Another council member spoke up, younger, one of the few Emma could even vaguely stand. “A bit of fear at this point will do us good, majesty. The other kingdoms see us as soft, the fear will temper that impression.”

The Queen nodded her acknowledgement. “True enough, Roderic.”

The council fell slient before the wizened old man spoke again. “If we may, majesty, back to the cost? It is no object, is it not?”

“Of course, Lord William. The wedding is as you say, a statement that we are not weak; that will take as much money as it will take. I was only curious of the sum so that countermeasures to offset the cost can be taken.”

“Ah yes, very smart of you, majesty.” He shuffled around a few papers for a couple seconds before pulling a pair of spectacles onto his nose and squinting down at the papers. “So far with the wedding planning about half done the cost comes to twenty-five thousand gold pieces. I’d say at least that sum again will be added before everything is said and done. I’d say that will be tripled at most.”

Emma’s eyes widened tremendously. “Seventy-five thousand gold pieces?! That’s the budget of the kingdom for a year twice over. There is no way that we can afford such an expense.”
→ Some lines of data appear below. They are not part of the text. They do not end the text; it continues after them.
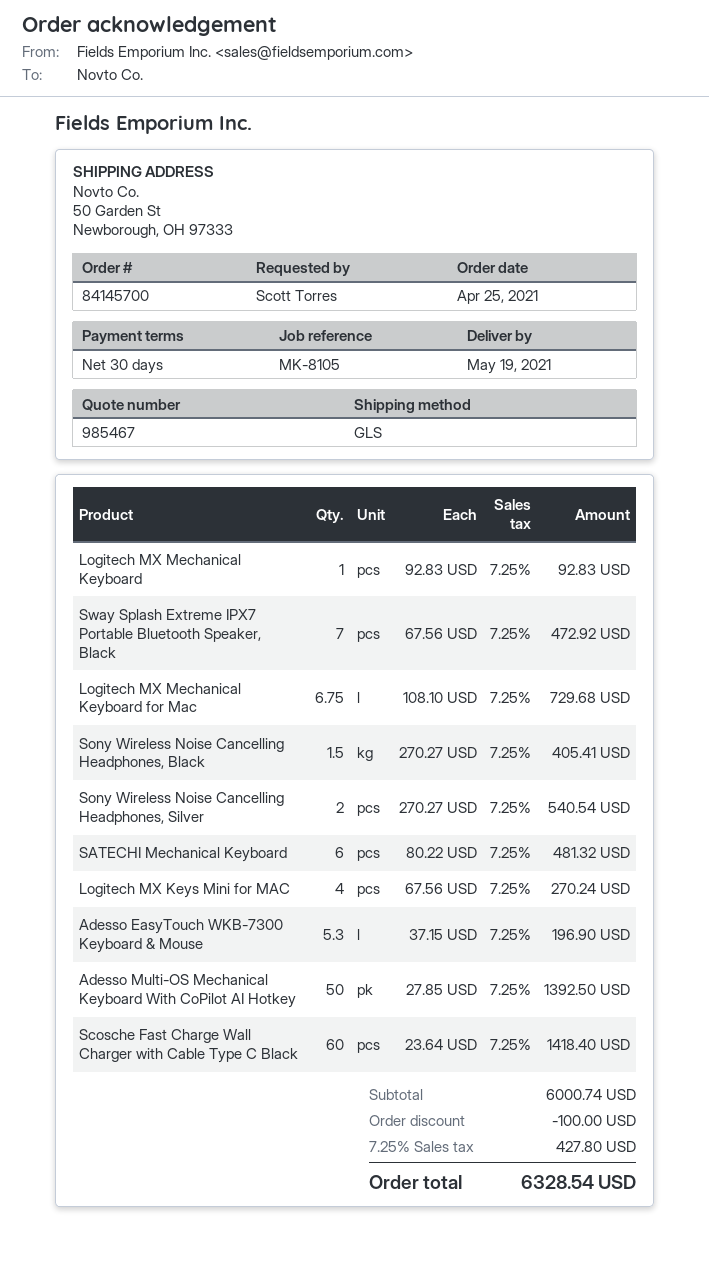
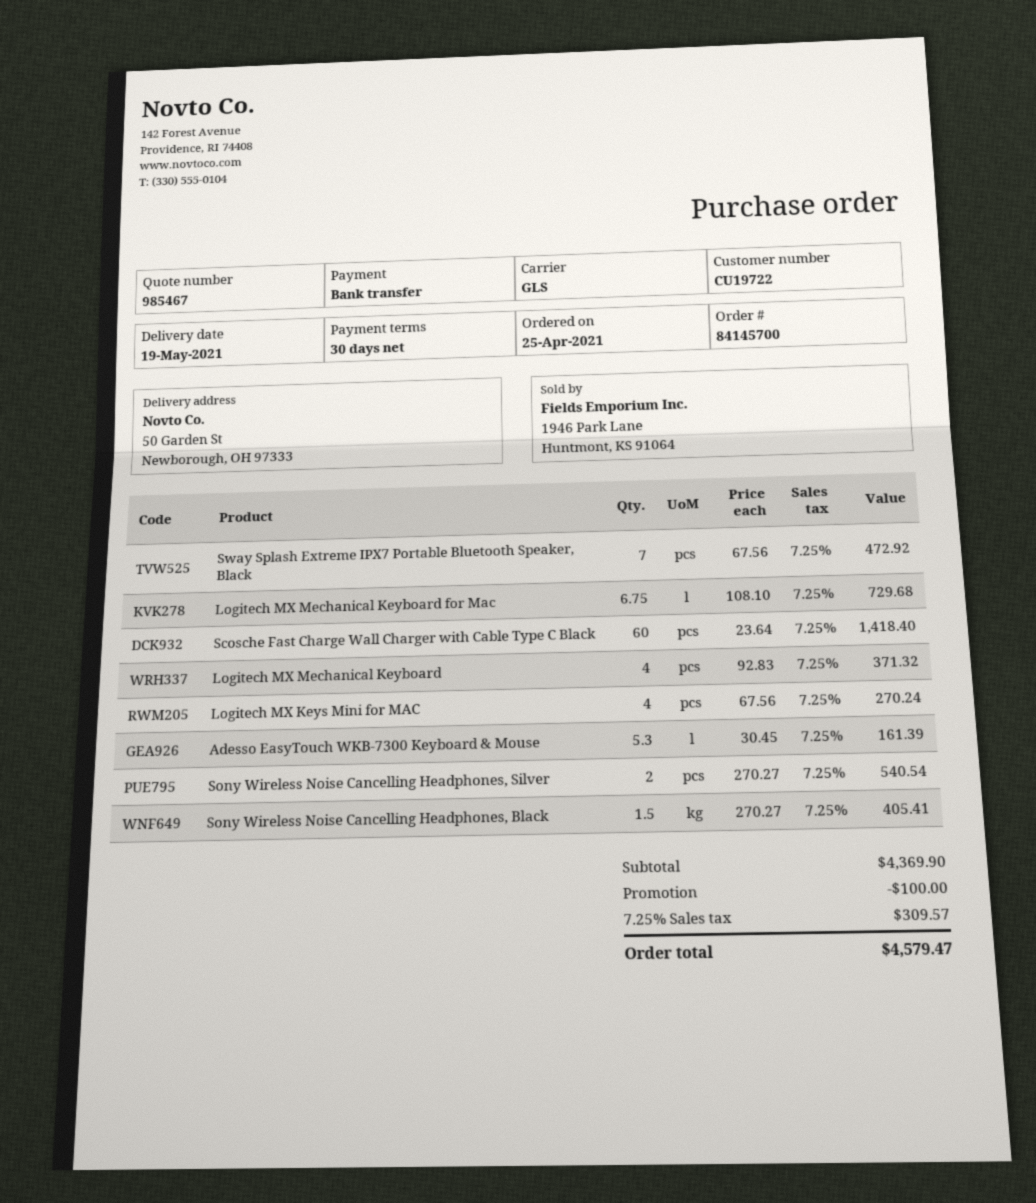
Logitech MX Mechanical Keyboard: 1 x 92.83 = 92.83 -> 4 x 92.83 = 371.32
SATECHI Mechanical Keyboard: 6 x 80.22 = 481.32 -> none
Adesso EasyTouch WKB-7300 Keyboard & Mouse: 5.3 x 37.15 = 196.90 -> 5.3 x 30.45 = 161.39
Adesso Multi-OS Mechanical Keyboard With CoPilot AI Hotkey: 50 x 27.85 = 1392.50 -> none
subtotal: 6000.74 -> 4369.90
tax: 7.25% = 427.80 -> 7.25% = 309.57
total: 6328.54 -> 4579.47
All eyes turned to her. Emma felt the urge to shrink back into her chair, but held her ground. The taxes that would need to be levied on the peasants to pay such a bill would be more than they could ever hope to pay. They would starve in great numbers and Emma just couldn’t let that happen.

“Princess, as you’ve heard such a cost is necessary for the continued survival of our kingdom,” Lord William explained to her as if she was a child.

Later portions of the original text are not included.